La prison, lieu de réclusion, a beaucoup changé en Tunisie, notamment après le 14 janvier 2011. Depuis sa création, elle s’est modelée, en s’adaptant aux pouvoirs en place. qui lui ont été attribués. Cependant, la situation carcérale n’a pas évolué, rappelle Ghazi Jeribi, ministre de la Justice.

Il a déclaré en ce sens: « Des prisons seront réaménagées et d’autres seront construites. » Et de poursuivre: « Ces décisions interviennent pour limiter le phénomène de l’encombrement dans les prisons tunisiennes. » Par ailleurs, la présidente de l’Instance nationale de lutte contre la torture a souligné que le taux d’encombrement dans les prisons tunisiennes a atteint les 200%.

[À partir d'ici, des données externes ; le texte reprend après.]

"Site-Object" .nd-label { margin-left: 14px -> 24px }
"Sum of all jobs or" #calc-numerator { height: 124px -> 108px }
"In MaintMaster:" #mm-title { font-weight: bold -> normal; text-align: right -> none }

Quand on parle de prison, on parle de surpopulation carcérale et de criminalité galopante. Or, tous ces aspects n’ont jamais  été abordés. Il est clair qu’une étude diagnostique sur l’état des prisons et surtout sur la situation individuelle des détenus devrait être mise en place.  

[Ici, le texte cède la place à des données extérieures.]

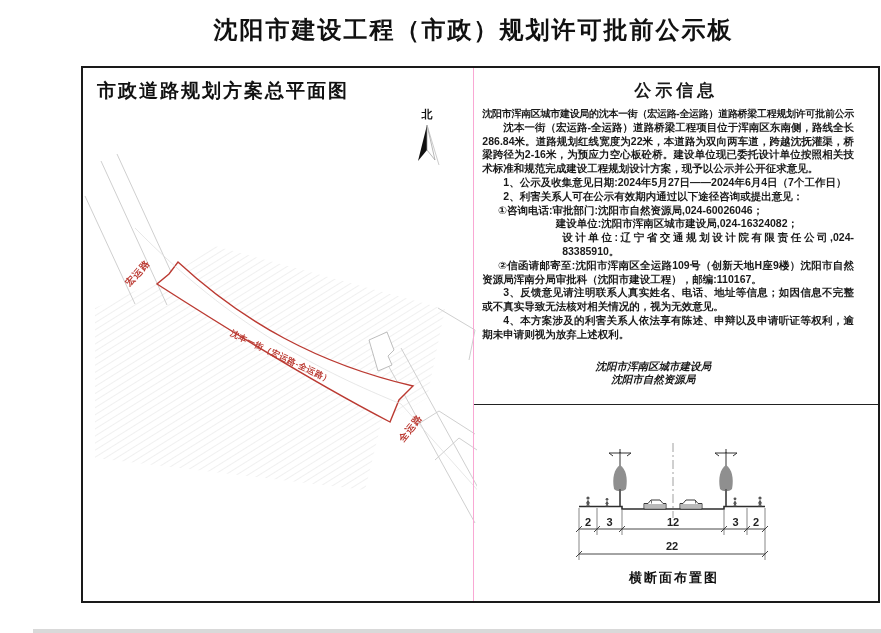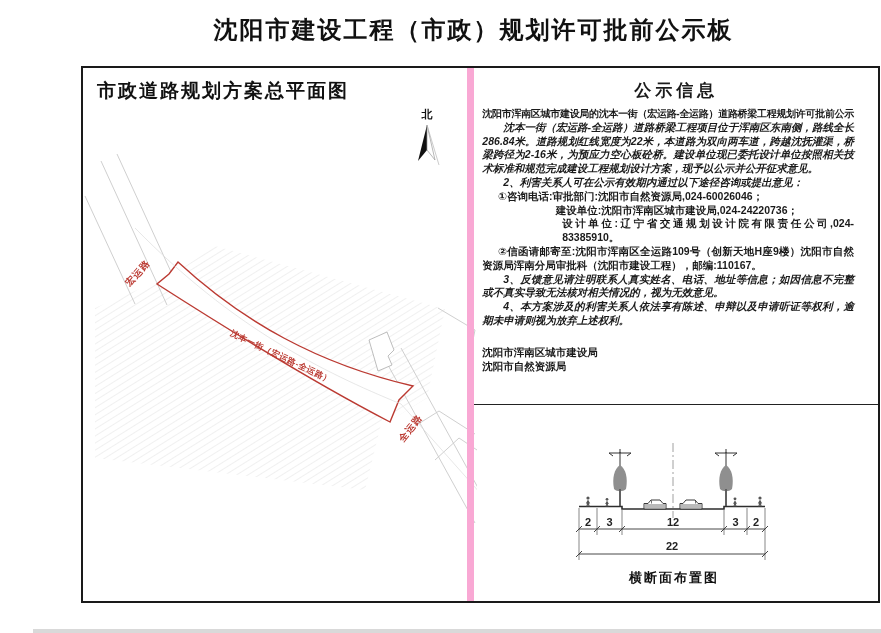"公示信息" .notice-panel { border-left: 7px solid #f9a8d4 -> 1px solid #f9a8d4 }
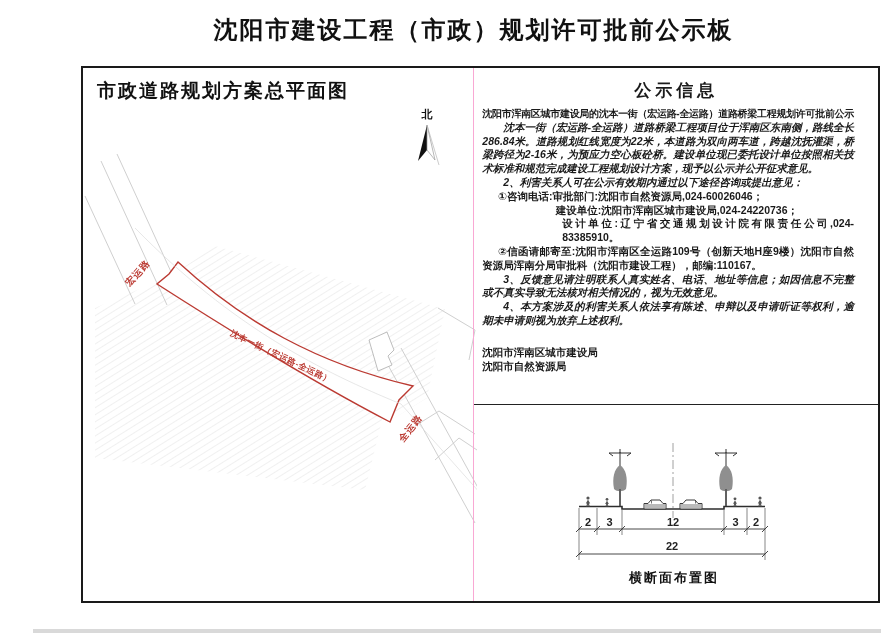"沈本一街（宏运路-全运路）道路桥梁工程项目位于浑南区东南侧，路线全长286.84" p.para { font-style: italic -> none }
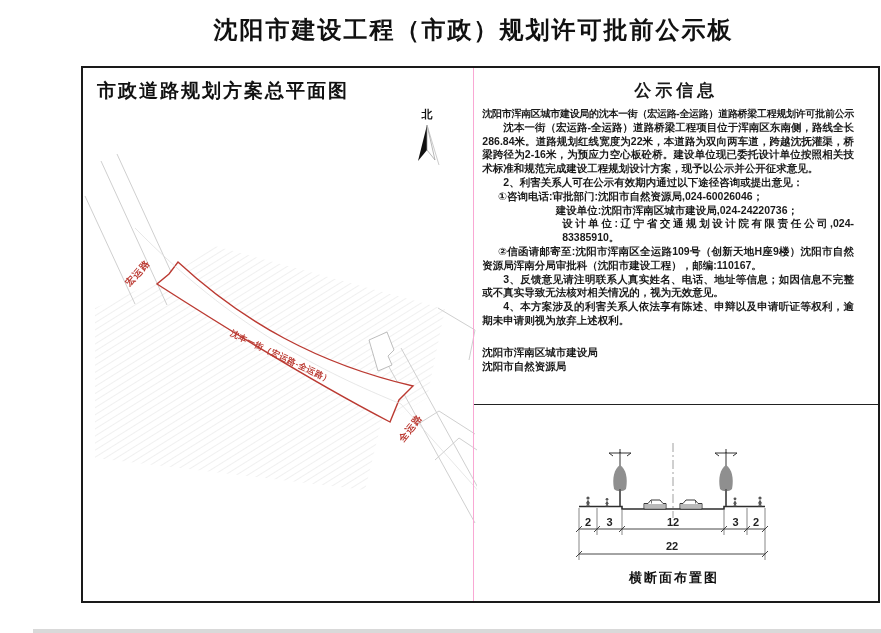"1、公示及收集意见日期:2024年5月27日——2024年6月4日（7个工作日）" p.para { html: none -> <p>1、公示及收集意见日期:2024年5月27日——2024年6月4日（7个工作日）</p> }
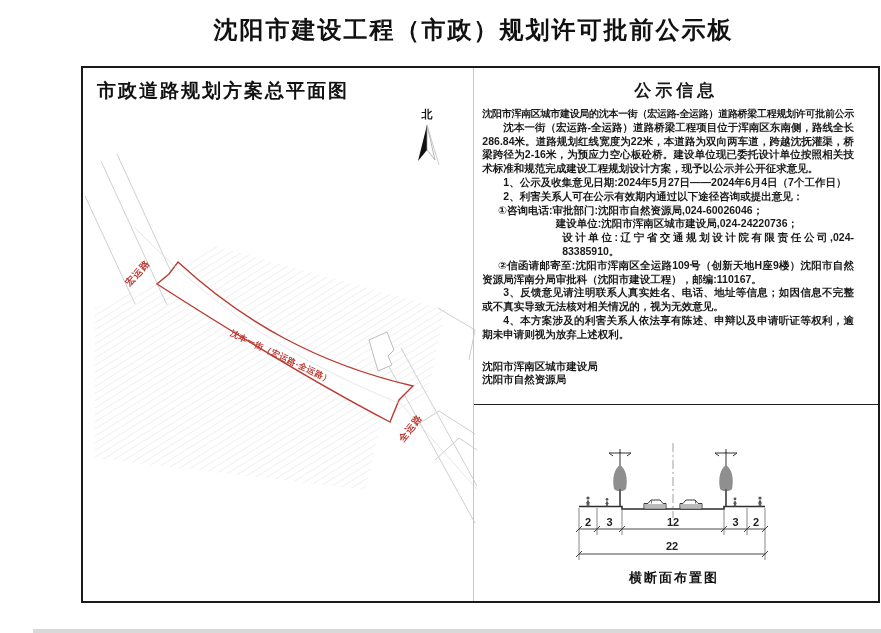"建设单位:沈阳市浑南区城市建设局,024-24220736；" p.sub { text: ,024-24220736 -> ,024-16324082 }
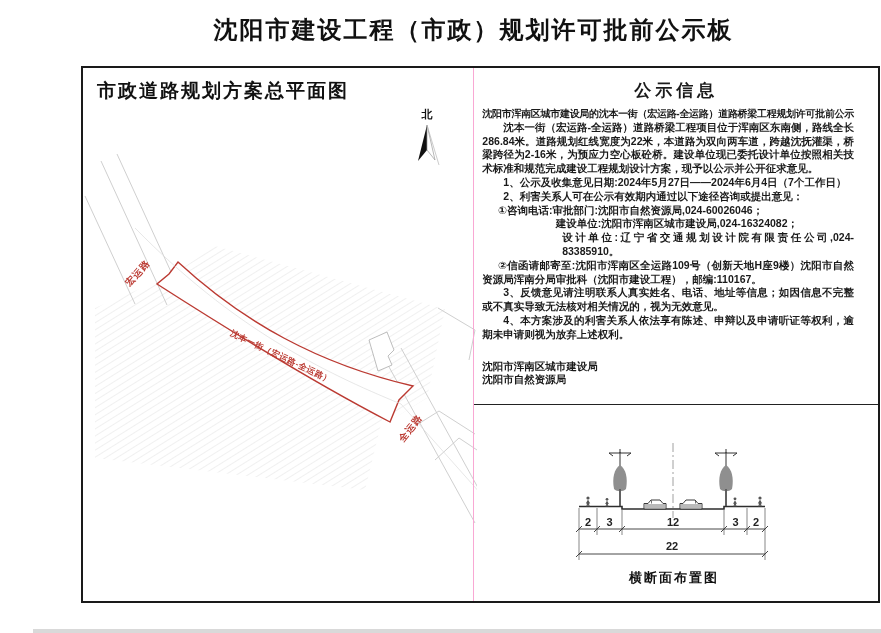"沈阳市浑南区城市建设局" .signature { font-style: none -> italic; text-align: left -> center }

Un plan quinquennal s’impose: « Il faut travailler sur le plan architectural des prisons, les conditions de travail, la vie carcérale et bien d’autres aspects », rappelle le nouveau le ministre de la Justice.

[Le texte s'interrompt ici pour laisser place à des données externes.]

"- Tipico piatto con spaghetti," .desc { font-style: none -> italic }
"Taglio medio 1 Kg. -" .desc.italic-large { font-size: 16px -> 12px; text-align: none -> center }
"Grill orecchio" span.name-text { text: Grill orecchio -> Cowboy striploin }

Comment l’administration pénitentiaire compte-t-elle s’y prendre pour réformer? Ou plus encore, quel sens donner à la réforme pénitentiaire? Pour Jamil Sayah, président de l’OTSG, la réponse est claire: « Pour améliorer la situation carcérale, il faut une volonté de réformes et des réformateurs. Il est vrai que le chemin est encore long pour obtenir des résultats. Cela dit, il est temps de démarrer le processus. »

Selon lui, la question de la réforme se pose d’une manière tout à fait juste et avec acuité, parce que justement il y a une attente de la société civile par rapport à l’administration pénitentiaire, sachant qu’un un Etat démocratique est en train de se mettre en place en Tunisie.